Starting out and growing

When you first start your event, getting any sponsorship at all is going to be extremely difficult. You and your event are complete unknowns and until you get an event under your belt you most likely will only be able to pick up local sponsorships and swag. Some events will subsidize and buy a few prizes of their own but I wouldn’t really recommend that. Use all of your funds for equipment, you are going to need it. There are a few things you can do when you start to help, though.

For starters, be upfront about your expectations for your turnout. I’ve seen a lot of people get really excited, book a big venue then promise sponsors 200 people. This is a quick way to disappoint and lose sponsors in the future. You are better off letting them know what capacity you can handle, then explain that you are projecting X and have room to grow. You can always contact them again later if you add the seats, but this way you aren’t overselling your attendance.

There are a few situations where new events will have better luck. College based events tend to have a little better luck, even when first starting out. They have a very specific age group focus, there are normally facilities with the space/power/internet needed, and college age kids are already a big focus for a lot of sponsors. Not to mention, you have a large group of gaming age kids to get a good attendance from without very much advertising. Charity events also can have good luck. Everyone likes to support a good cause.

Moving past your first event, you will finally start to be able to show that your event is real and you aren’t going to rip companies off. Keeping sponsors, on the other hand, requires a little work. One of the biggest things for me is really organization. Keep track of everything in a spreadsheet. I keep track of everyone I email, who says no and who says yes. I even have a spot to follow up with them if it’s a past sponsor and I think they missed my first email. Then beyond that, you want to track when things are shipped, when you get them, did you post them on your sponsor list, did you post them on social media, did you email them after the event. Ect. It is really easy to forget to contact someone if you don’t have a list. Being prompt, and following up with everyone without missing anyone will help grow the sponsor relationships.

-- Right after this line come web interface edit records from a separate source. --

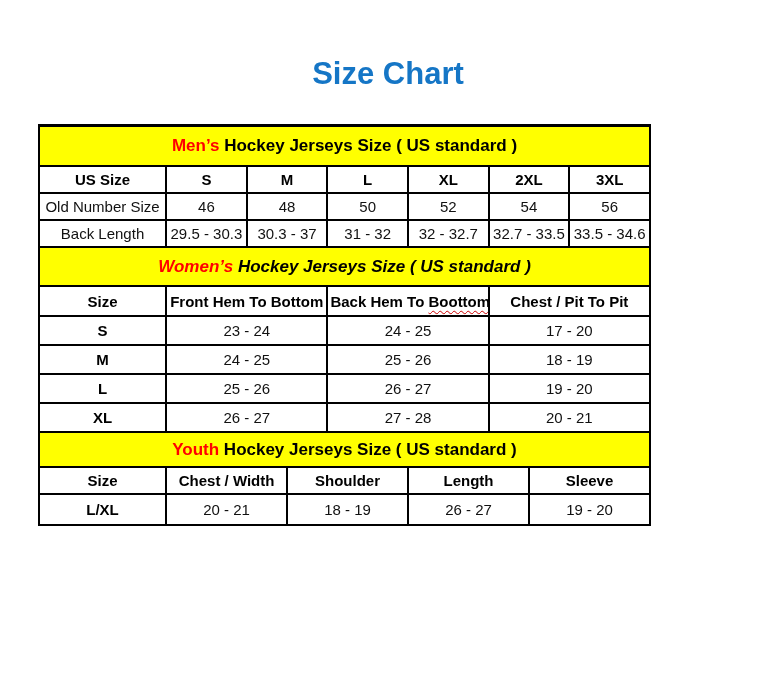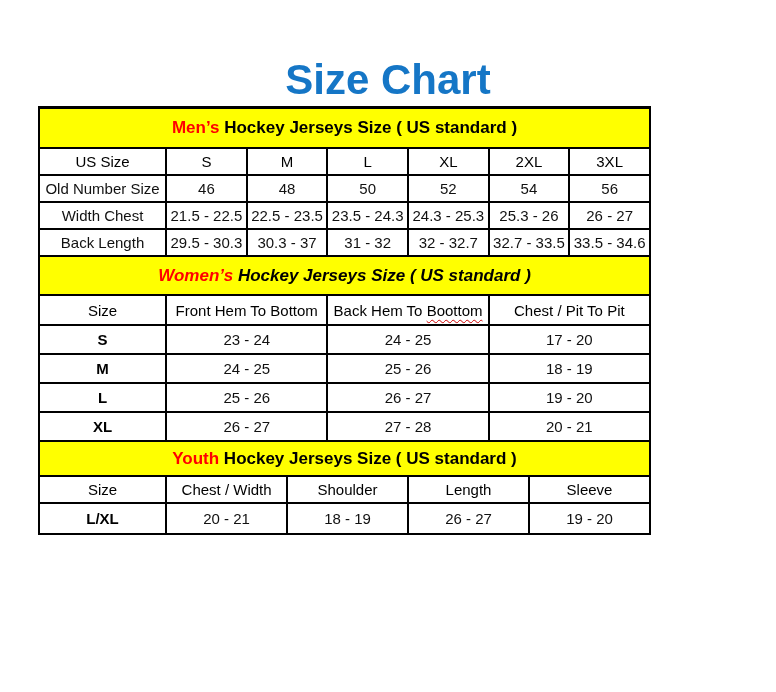--- a/index.html
+++ b/index.html
@@ -12,7 +12,7 @@
   .page-title {
     margin-top: 56px;
     text-align: center;
-    font-size: 42px;
+    font-size: 31px;
     font-weight: bold;
     color: #1576c6;
     letter-spacing: 0px;

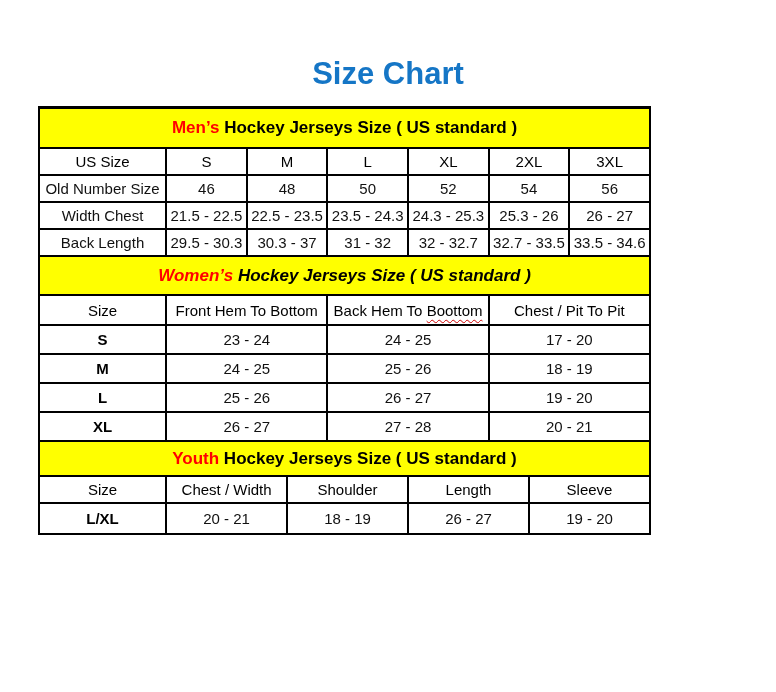--- a/index.html
+++ b/index.html
@@ -20,7 +20,7 @@
   .chart-wrap {
     position: absolute;
     left: 38px;
-    top: 106px;
+    top: 124px;
     width: 613px;
   }
   .band {

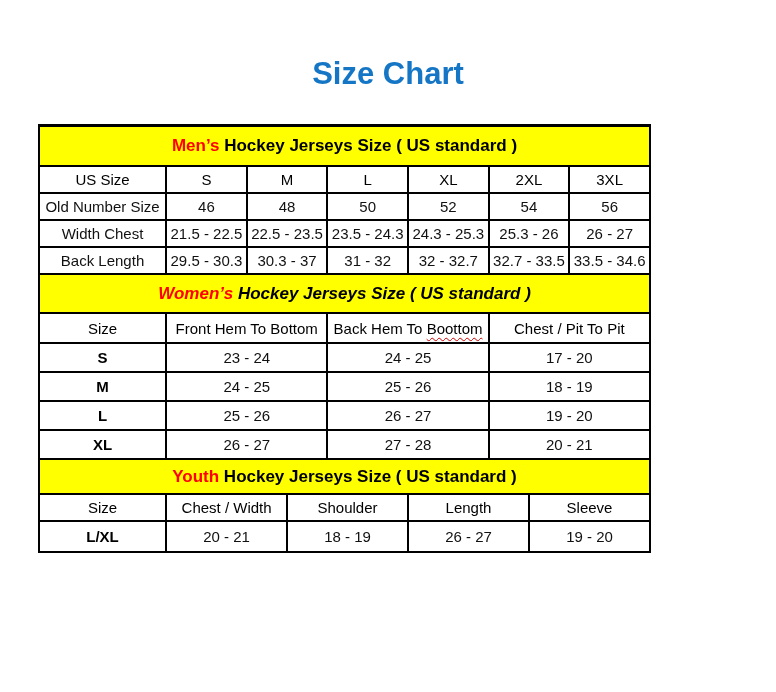--- a/index.html
+++ b/index.html
@@ -55,7 +55,7 @@
     overflow: hidden;
     white-space: nowrap;
   }
-  th { font-weight: normal; color: #000; }
+  th { font-weight: bold; color: #000; }
   td { font-weight: normal; }
   col.label-col { width: 20.8%; }
   

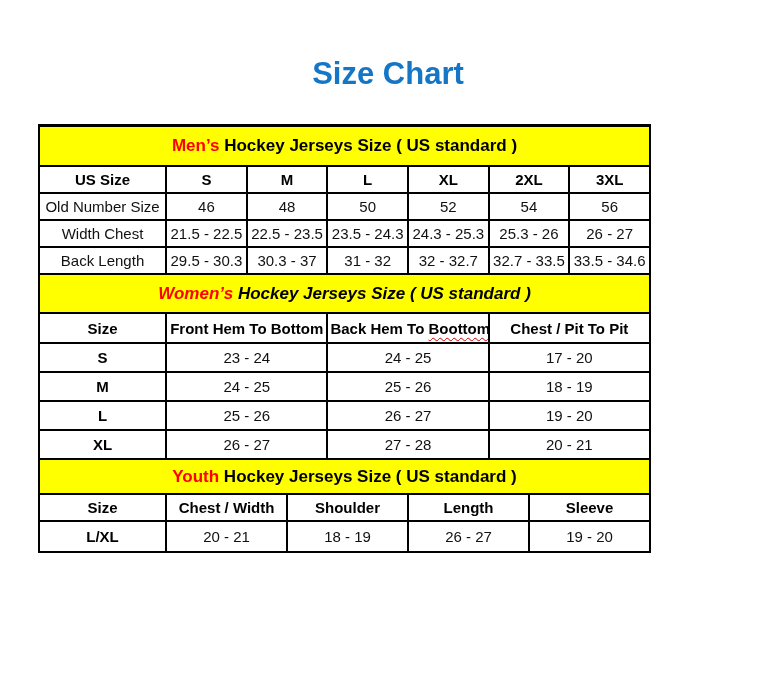--- a/index.html
+++ b/index.html
@@ -119,15 +119,6 @@
           <td>56</td>
         </tr>
         <tr>
-          <td>Width Chest</td>
-          <td>21.5 - 22.5</td>
-          <td>22.5 - 23.5</td>
-          <td>23.5 - 24.3</td>
-          <td>24.3 - 25.3</td>
-          <td>25.3 - 26</td>
-          <td>26 - 27</td>
-        </tr>
-        <tr>
           <td>Back Length</td>
           <td>29.5 - 30.3</td>
           <td>30.3 - 37</td>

Always be grateful… I’ve heard sponsors complain to me about other events turning down smaller prizes or just being rude when they don’t get what they wanted. Remember that these companies don’t have to support you. There are lots of events that will happily take the prizes. Also, remember marketing people know each other and they do talk… Hosting a good event might lead to friends of other marketing people contacting you because they heard of how well things went. Or if you rip a company off or treat them badly, it is just as likely they turn around and tell others to not be involved with you. Don’t burn bridges.

image 3

Try to have one specific person who handles sponsorships. Marketing people change from company to company a lot but you shouldn’t. Having a consistent contact helps sponsors get comfortable with a group. Plus when those marketing people change companies, you might have a foot in the door at the new company if they know you.